A highly regarded military nurse is discharged for being a lesbian. Based on a true story. [ Serving in Silence: The Margarethe Cammermeyer Story credits: Dir: Jeff Bleckner/ Glenn Close, Judy Davis, Jan Rubes / 91 min/ Drama/ Social Tolerance, Government as Bigot]
“The credit for most of what is good about Serving in Silence, has to go to Glen Close, who is just terrific as the hard-nosed Cammermeyer. (Close won an Emmy for her performance, as did supporting actress Judy Davis.)”
Colonel Margarethe Cammermeyer spent twenty-five years in the U.S. military. During that time, she was awarded the bronze star for her performance in Vietnam, won the Veterans Administration “Nurse of the Year” award, and earned ten promotions, rising to the rank of Chief Nurse of the Washington State National Guard. It was her ambition to become Chief Nurse of the entire National Guard, and to that end she completed a Ph.D. in Nursing Science. She was by all accounts a credit to the U.S. military. Nonetheless, she was promptly court marshaled and discharged after she revealed, in response to routine security clearance questioning, that she was a lesbian. The military has a strict rule of discharging all gays and lesbians.
This telling of her story is a wonderful indictment of this rule, and of discrimination by government generally, in part because it’s such a clear case. Cammermeyer’s commendable service record and spotless reputation meant that no real basis for complaint could be made against her. The military’s only explanation for discharging her was “it’s just our policy.”
As Serving in Silence makes clear, Cammermeyer’s discharge was actually a double irony. Not only was she discharged in spite of being an exemplary soldier but in fact because of it. After she revealed that she was a lesbian, it was suggested to her that she might recant and all would be forgotten. But she felt that, as an officer, it would be a violation of her sworn duty to be anything less than scrupulously honest. She could have lied but chose not to, something of a novelty in an age when sworn oaths are considered by government officials to be nothing more than a trifling and inconvenient formality.
That integrity, that sense of right, compelled her to do what she did next—fight back. However, a legal battle meant public exposure for herself and her conservative family. She was already separated from her husband but was concerned how her kids might react. The scenes between Cammermeyer and her family—as she explains what she’s doing, and ultimately wins them over—are touching to see.
The credit for this, and for most of what else is good about Serving in Silence, has to go to Glen Close, who is just terrific as the hard-nosed Cammermeyer. (Close won an Emmy for her performance, as did supporting actress Judy Davis.) Close also coproduced.

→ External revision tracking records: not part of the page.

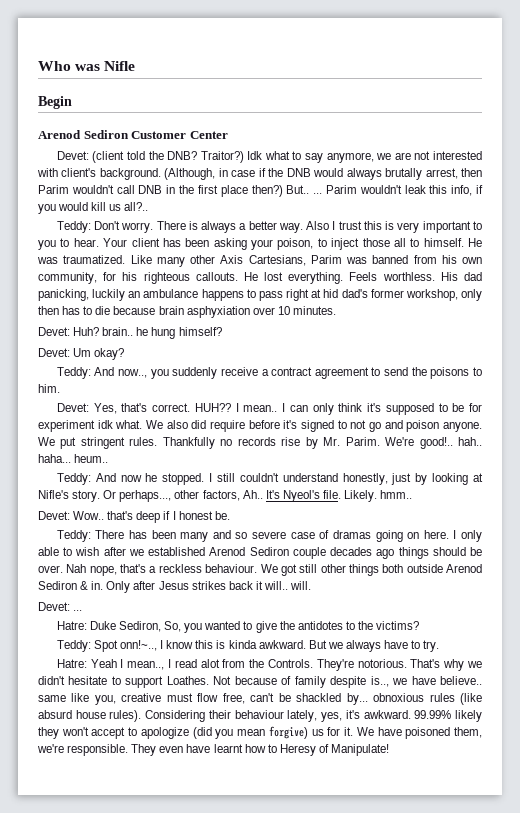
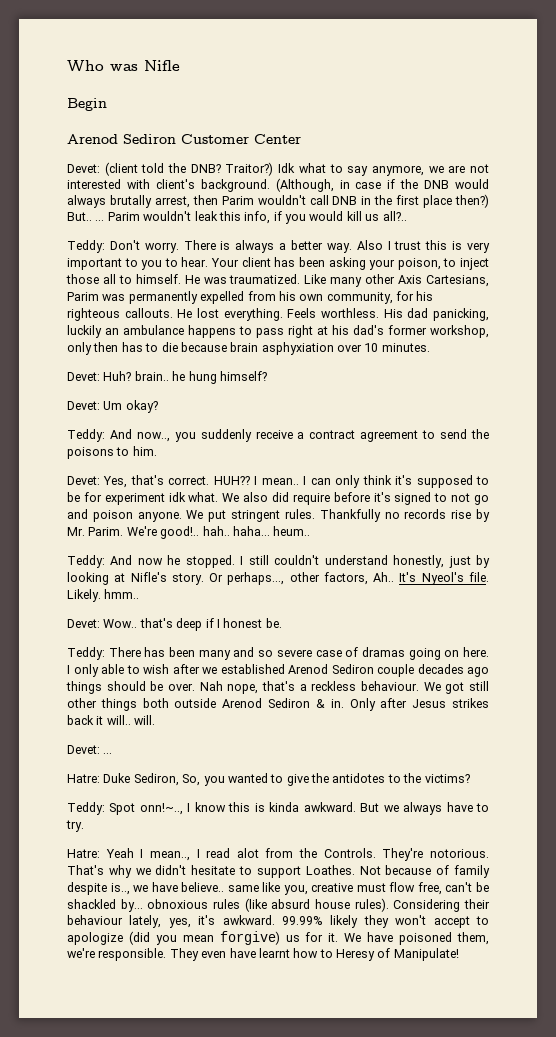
- Like many other Axis Cartesians, Parim was banned from his own community, for his righteous callouts.
+ Like many other Axis Cartesians, Parim was permanently expelled from his own community, for his righteous callouts.
- His dad panicking, luckily an ambulance happens to pass right at hid dad's former workshop, only then has to die because brain asphyxiation over 10 minutes.
+ His dad panicking, luckily an ambulance happens to pass right at his dad's former workshop, only then has to die because brain asphyxiation over 10 minutes.

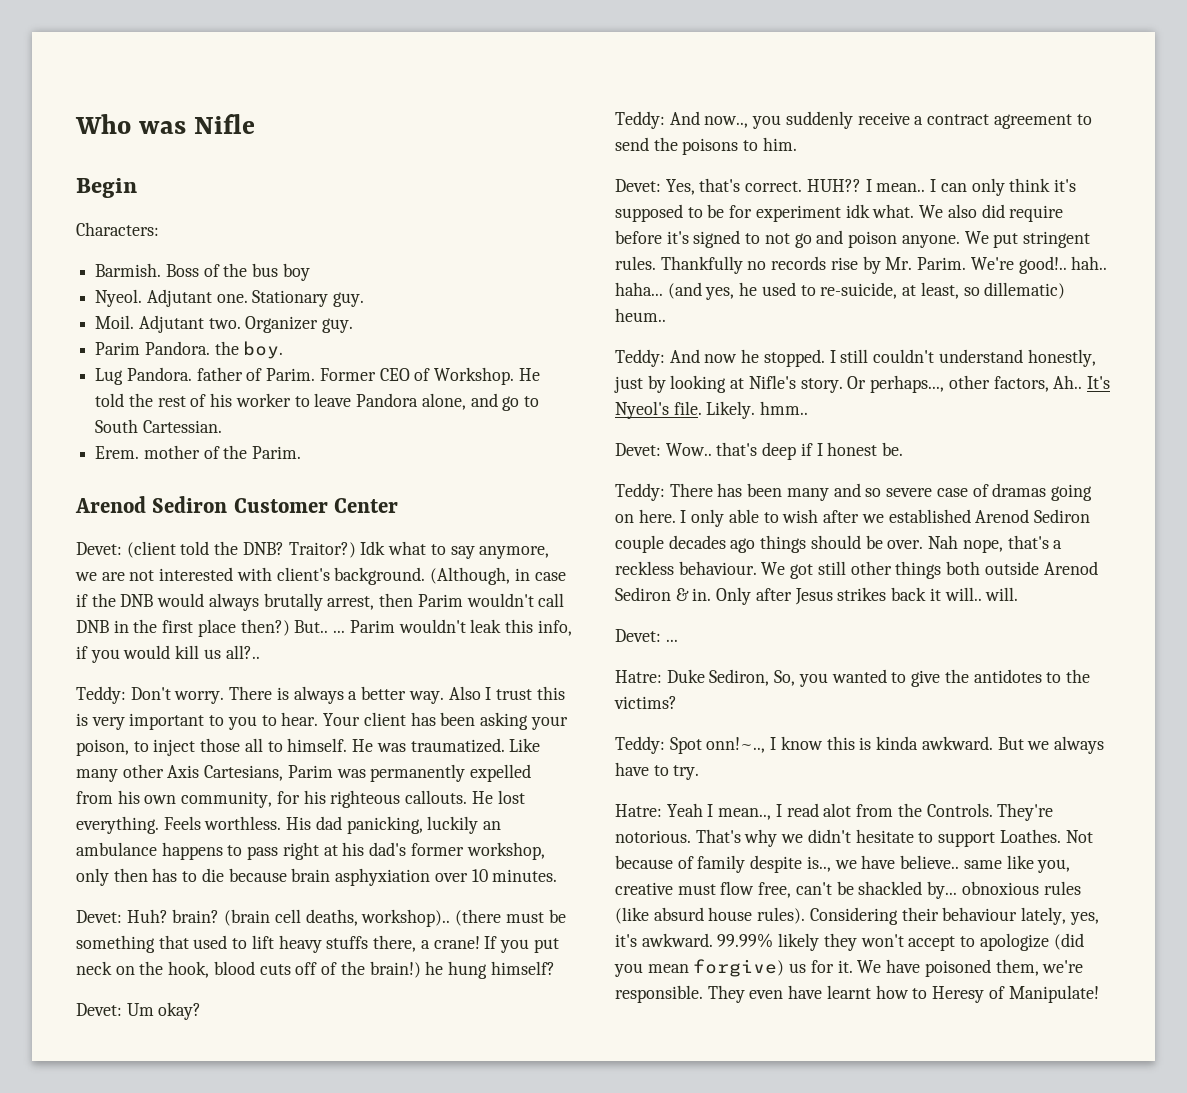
+ Characters:
+ Barmish. Boss of the bus boy
+ Nyeol. Adjutant one. Stationary guy.
+ Moil. Adjutant two. Organizer guy.
+ Parim Pandora. the boy.
+ Lug Pandora. father of Parim. Former CEO of Workshop. He told the rest of his worker to leave Pandora alone, and go to South Cartessian.
+ Erem. mother of the Parim.
- Devet: Huh? brain.. he hung himself?
+ Devet: Huh? brain? (brain cell deaths, workshop).. (there must be something that used to lift heavy stuffs there, a crane! If you put neck on the hook, blood cuts off of the brain!) he hung himself?
- We're good!.. hah.. haha... heum..
+ We're good!.. hah.. haha... (and yes, he used to re-suicide, at least, so dillematic) heum..

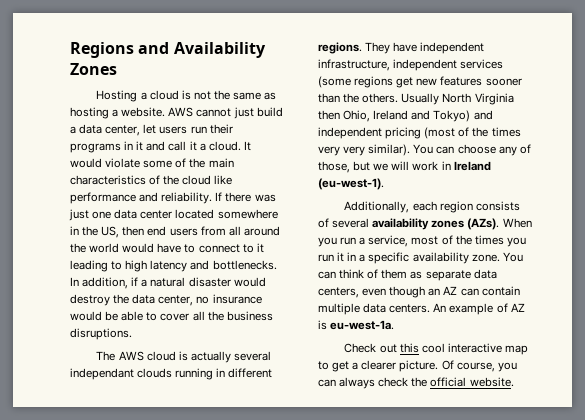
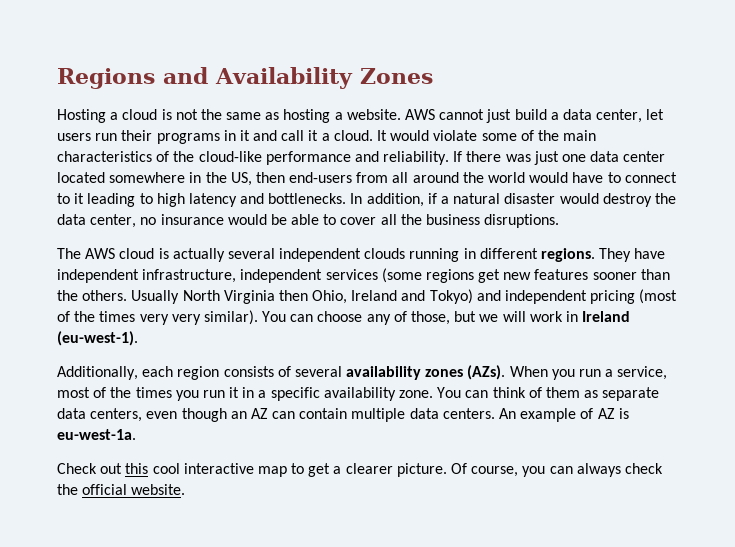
- It would violate some of the main characteristics of the cloud like performance and reliability.
+ It would violate some of the main characteristics of the cloud-like performance and reliability.
- If there was just one data center located somewhere in the US, then end users from all around the world would have to connect to it leading to high latency and bottlenecks.
+ If there was just one data center located somewhere in the US, then end-users from all around the world would have to connect to it leading to high latency and bottlenecks.
- The AWS cloud is actually several independant clouds running in different regions.
+ The AWS cloud is actually several independent clouds running in different regions.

Much is made in the film of Norwegian-born Cammermeyer’s heritage, and when it is suggested early on that she give up, she replies, “Vikings die with their swords in hand, don’t you know that?” In real life, that “never give up” attitude ultimately carried the day. Following her military discharge, dramatized here, she fought it in court, won, and was reinstated. Despite continued attempts by the Clinton administration to have her removed, she remained in her job until retiring three years later.